1. Get rid of Boris Johnson
He “got Brexit done” in the crude sense of ending our EU membership, but at the cost of a slapdash and flawed deal that he wanted to change almost as soon as he had signed it. Removing him from the scene was the essential condition of today’s agreement, as he had limited credibility and trust with EU leaders.
2. Put Cleverly, Heaton-Harris and Baker in charge
To be fair to Liz Truss, who took over the negotiations as foreign secretary when David Frost resigned from Johnson’s cabinet in December 2021, she appointed James Cleverly to the foreign office when she became prime minister, and Chris Heaton-Harris to the Northern Ireland Office with Steve Baker, both former chairs of the European Research Group of backbench Tory MPs.
3. Neutralise the ERG
With two key members in government, the European Research Group is not the force it was: as was graphically illustrated by its failure to agree which candidate to back in the first Tory leadership election last year. Bill Cash, the keeper of the Eurosceptic flame, will convene a “star chamber” of Leaver lawyers to scrutinise the text of the deal, but even a thumbs-down from them is unlikely to stir a rebellion big enough to threaten Rishi Sunak’s majority.
4. Keep the DUP at arm’s length
It seemed an odd way to conduct negotiations: refusing to consult the Democratic Unionist Party, the one party whose acceptance of the agreement was critical to success. Sunak believed that if it had been involved early on, it would have blocked the talks by making impossible demands, so he instructed negotiators to take the party’s seven public demands as their template. The suspicion, including among some of the harder-to-please members of the DUP, is that Sir Jeffrey Donaldson, the party leader, has given the prime minister deniable indications that he thinks he can sell the deal to his troops.
5. Red and green channels
The easy part of the negotiation, to give effect to what Johnson thought he had agreed in the first place, which is that goods would pass freely between Northern Ireland and the rest of the UK, unless they were going from Great Britain to the Irish Republic via Northern Ireland. The EU had been unhelpful about operating this principle, wanting a wide definition of goods “at risk” of onward passage to the Republic. Johnson’s departure undoubtedly made this bit even easier.
Sunak was surprised when as chancellor he simplified alcohol taxes for the rest of the UK and found that he couldn’t legislate for Northern Ireland because the EU single market rules limit tax changes. The same happened over plans to cut VAT on gas and electricity bills as the energy price crisis deepened: EU law prevented it in Northern Ireland. The EU seems to have taken the pragmatic view that divergent taxes there are not much of a threat to the single market.
7. State aid rules
Similarly with state aid rules designed to stop unfair subsidies. Again, the EU seems to have recognised that carving out an exception to these rules poses no serious threat to the integrity of the single market. These are nevertheless significant concessions by the EU.

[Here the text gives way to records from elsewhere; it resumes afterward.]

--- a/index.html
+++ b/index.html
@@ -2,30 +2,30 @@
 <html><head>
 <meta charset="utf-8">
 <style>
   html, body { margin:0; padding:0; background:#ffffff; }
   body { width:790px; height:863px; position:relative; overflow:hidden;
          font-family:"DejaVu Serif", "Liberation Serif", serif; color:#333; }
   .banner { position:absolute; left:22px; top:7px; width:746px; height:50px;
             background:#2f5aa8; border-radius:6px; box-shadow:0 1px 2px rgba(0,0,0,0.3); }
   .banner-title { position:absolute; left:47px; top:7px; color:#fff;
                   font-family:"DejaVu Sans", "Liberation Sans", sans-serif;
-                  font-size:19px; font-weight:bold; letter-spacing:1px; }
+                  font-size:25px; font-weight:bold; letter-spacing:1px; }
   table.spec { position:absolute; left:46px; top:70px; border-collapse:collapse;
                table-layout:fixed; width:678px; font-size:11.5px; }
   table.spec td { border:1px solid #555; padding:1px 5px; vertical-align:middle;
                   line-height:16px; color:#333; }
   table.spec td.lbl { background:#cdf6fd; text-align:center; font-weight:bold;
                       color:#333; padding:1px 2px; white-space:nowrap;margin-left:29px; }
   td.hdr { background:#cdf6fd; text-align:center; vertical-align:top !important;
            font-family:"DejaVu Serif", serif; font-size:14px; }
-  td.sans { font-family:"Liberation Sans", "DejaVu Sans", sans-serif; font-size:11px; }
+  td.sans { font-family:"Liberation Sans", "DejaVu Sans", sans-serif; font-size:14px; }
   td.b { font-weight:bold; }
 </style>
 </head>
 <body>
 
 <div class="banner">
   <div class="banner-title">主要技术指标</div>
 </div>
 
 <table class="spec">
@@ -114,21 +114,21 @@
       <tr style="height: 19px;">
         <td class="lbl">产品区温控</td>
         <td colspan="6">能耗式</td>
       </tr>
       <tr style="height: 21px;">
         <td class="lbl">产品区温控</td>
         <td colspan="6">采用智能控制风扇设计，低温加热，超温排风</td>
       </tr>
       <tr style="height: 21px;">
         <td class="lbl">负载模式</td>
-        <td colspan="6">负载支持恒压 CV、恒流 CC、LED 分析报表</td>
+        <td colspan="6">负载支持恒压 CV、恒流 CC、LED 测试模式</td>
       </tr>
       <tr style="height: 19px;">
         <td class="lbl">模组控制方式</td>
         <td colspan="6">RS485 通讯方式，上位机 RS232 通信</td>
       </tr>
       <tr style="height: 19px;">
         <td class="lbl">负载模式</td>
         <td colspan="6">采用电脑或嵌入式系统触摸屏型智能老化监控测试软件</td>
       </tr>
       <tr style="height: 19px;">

8. Norway-style consent to future EU law
The deal seems to include some complex mechanisms for allowing the Northern Ireland Assembly a say over future EU law – just as the governments of Norway and Iceland have the right to be consulted, because they are also in the EU single market without being EU members. This is probably the part of the deal most involving the kind of “creative ambiguity” that was so essential to previous negotiations, from the Good Friday Agreement onwards. Will the DUP be satisfied by a right to be consulted, but no guarantee of being able to change EU decisions that might affect Northern Ireland?
9. Limit the role of the Court of Justice of the EU
The deal is also expected to include mechanisms for the arbitration of disputes about EU single market rules that do not involve the EU court, but ultimately, if elements of the single market apply in Northern Ireland, the Court of Justice of the EU (CJEU) must have the final decision. Another tough one for the DUP to accept.
10. Calm attention to detail
In the end, the most important factor in achieving this agreement is Sunak’s reasonableness, his good faith and his attention to detail. Despite being a more authentic Brexiteer than Johnson, he seems to command the respect of EU leaders. In style, he is in the mould of the technocratic problem-solvers who dominate continental European politics, and shares their horror of the chaotic and unreliable – if entertaining – approach of his predecessor.